We used progressive template surface deformation to generate a hippocampal template.12 This method involves building the pairwise correspondence of a template surface by minimizing geometric distortion while robustly restoring the shape characteristics of the individual subject. First, we constructed an average template surface of the CN group to use as a region of interest for DTI voxel-based morphometry (VBM) analysis on Montreal Neurological Institute (MNI) 1-mm isotropic space. We then compared T1-weighted MRI hippocampal subfields between the EMCI and LMCI groups (Fig. 1A). Significant dilation was not detected in any region, and so we assumed that the changes in morphometry were due to regional atrophy. All statistical analyses were controlled for age, gender, and years of education. To delineate the surface of the hippocampal subfields, we segmented the average template surface following rules from an anatomy atlas textbook, as described previously.35

Fig. 1

Overall scheme of the analysis. A: T1-weighted images were segmented using Freesurfer to extract the hippocampus. The template model from the normal group was used to construct the group surface model and determine intergroup morphometry differences. B: DTI maps were processed using the TBSS pipeline up to the nonlinear register in an MNI space. Using a surface model of the hippocampus generated from T1-weighted images as a mask, we compared hippocampal diffusivity differences among groups. ADNI: Alzheimer's Disease Neuroimaging Initiative, DTI: diffusion-tensor imaging, FA: fractional anisotropy, FSL: functional MRI of the brain software library, ROI: region of interest, TBSS: Tract-Based Spatial Statistics.

DTI analysis

For DTI analysis, the data from an additional 20 AD patients were included to show the characteristics of disease progression. The functional MRI of the brain software library (FSL) Tract-Based Spatial Statistics (TBSS) pipeline was used to construct a study-specific template, and DTI index maps were registered to this template in an MNI space.36 Clusterwise group comparisons of DTI metrics within the hippocampus were performed using the FSL randomise function with the Threshold-Free Cluster Enhancement37 option along 10,000 permutations33 (Fig. 1B). To further analyze the relationship between microstructural integration changes with clinical scores, linear regressions were performed to identify significant clusters. MMSE and MADAS-Cog scores were used for the general clinical assessments. All statistical analyses were controlled for age, gender, and years of educaeducation, and clusters smaller than 100 mm3 were discarded.

RESULTS

Hippocampal volume

We compared the hippocampal volume using Freesurfer segmentation in each group with regard to laterality. Left hippocampal volumes in EMCI did not differ from those in CN, while those in LMCI were smaller than those in CN (p<0.001) and EMCI (p<0.05). Right hippocampal volumes in EMCI did not differ from those in CN and LMCI. The volumes in LMCI were smaller than those in CN in both hippocampi (p<0.001) and smaller than those in EMCI in the left hippocampus (p<0.05) (Fig. 2).

Fig. 2

Hippocampal volumes in each group. Bilateral hippocampal volumes in EMCI were not significantly smaller than those in CN. While the left hippocampal volumes in EMCI were significantly smaller than those in LMCI, they did not differ significantly from those in CN (*p<0.05, †p<0.001). CN: cognitive normal, EMCI: early mild cognitive impairment, LMCI: late mild cognitive impairment.

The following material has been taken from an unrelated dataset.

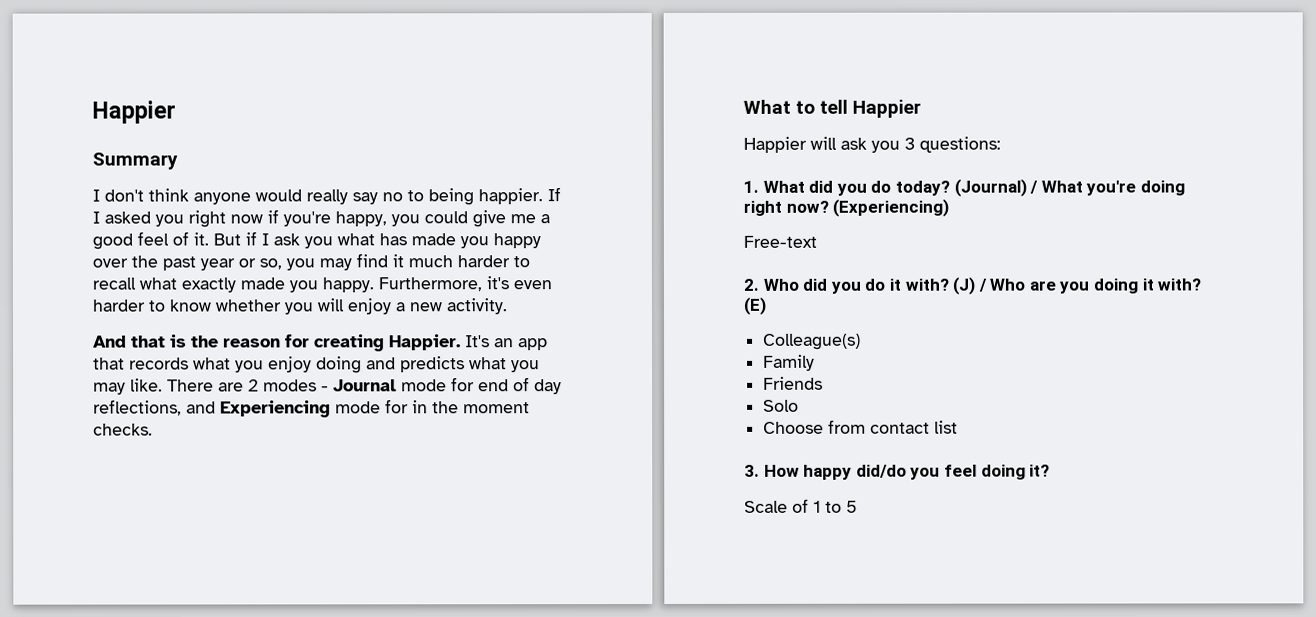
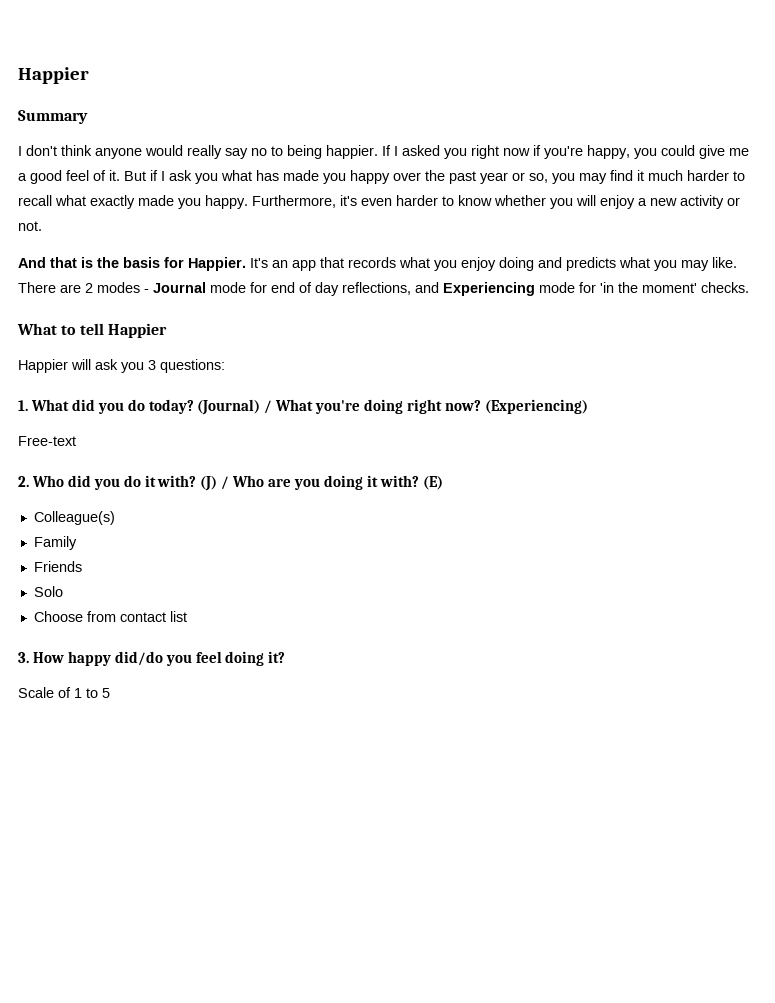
[446,298,508,315] activity. -> [680,195,740,209] [18,221,42,231] activity or not.
[223,334,385,352] reason for creating -> [123,257,184,268] basis for
[412,400,530,414] in the moment -> [600,282,697,293] 'in the moment'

Hippocampal shape modeling

Hippocampal surface analysis revealed significant atrophy in bilateral CA1 regions and the right ventral subiculum in EMCI compared to CN, and in bilateral CA1 and CA2–CA4 regions and the subiculum in LMCI. Direct comparison of EMCI and LMCI revealed that atrophy in the right ventral subiculum part of the hippocampus was more significant in LMCI (uncorrected p<0.05) (Fig. 3).

Fig. 3

Morphometry changes. Delineation of hippocampal subfields in the average template from CN (leftmost). Hippocampal surface analysis showed significant atrophy in bilateral CA1 regions and the right ventral subiculum in EMCI compared to CN, and in bilateral CA1 and CA2–CA4 regions and the subiculum in LMCI (uncorrected p<0.05). CN: cognitive normal, EMCI: early mild cognitive impairment, H: head, LMCI: late mild cognitive impairment, T: tail.

Hippocampal microstructural changes

We investigated differences in the diffusion parameters in the gray matter, which reflect microstructural changes. This is not possible via the conventional TBSS approach, which focuses only on white-matter areas, and so we examined voxelwise DTI metrics within the gray matter. The DTI VBM results indicated that the regions of increased DTI metrics grew larger with the disease stage onward (Fig. 4). Note that there were no significant group differences in FA.

Fig. 4

Microstructural changes in each group. Clusters showing changes in DTI indices: MD (A), AxD (B), and RD (C). All comparisons except those in EMCI and LMCI were corrected for multiple comparisons. A and C: MD and RD were higher in EMCI than in CN in the bilateral CA2–CA4 regions, and higher in LMCI in the bilateral CA2–CA4 and subiculum regions. B: AxD was higher in EMCI than in CN in the right CA2–CA4 regions, and higher in LMCI in the bilateral CA2–CA4 and subiculum regions (purple, MD; red, AxD; blue, RD). A: anterior, AD: Alzheimer's disease, AxD: axial diffusivity, CN: cognitive normal, DTI: diffusion-tensor imaging, EMCI: early mild cognitive impairment, LMCI: late mild cognitive impairment, MD: mean diffusivity, P: posterior, RD: radial diffusivity, S: superior.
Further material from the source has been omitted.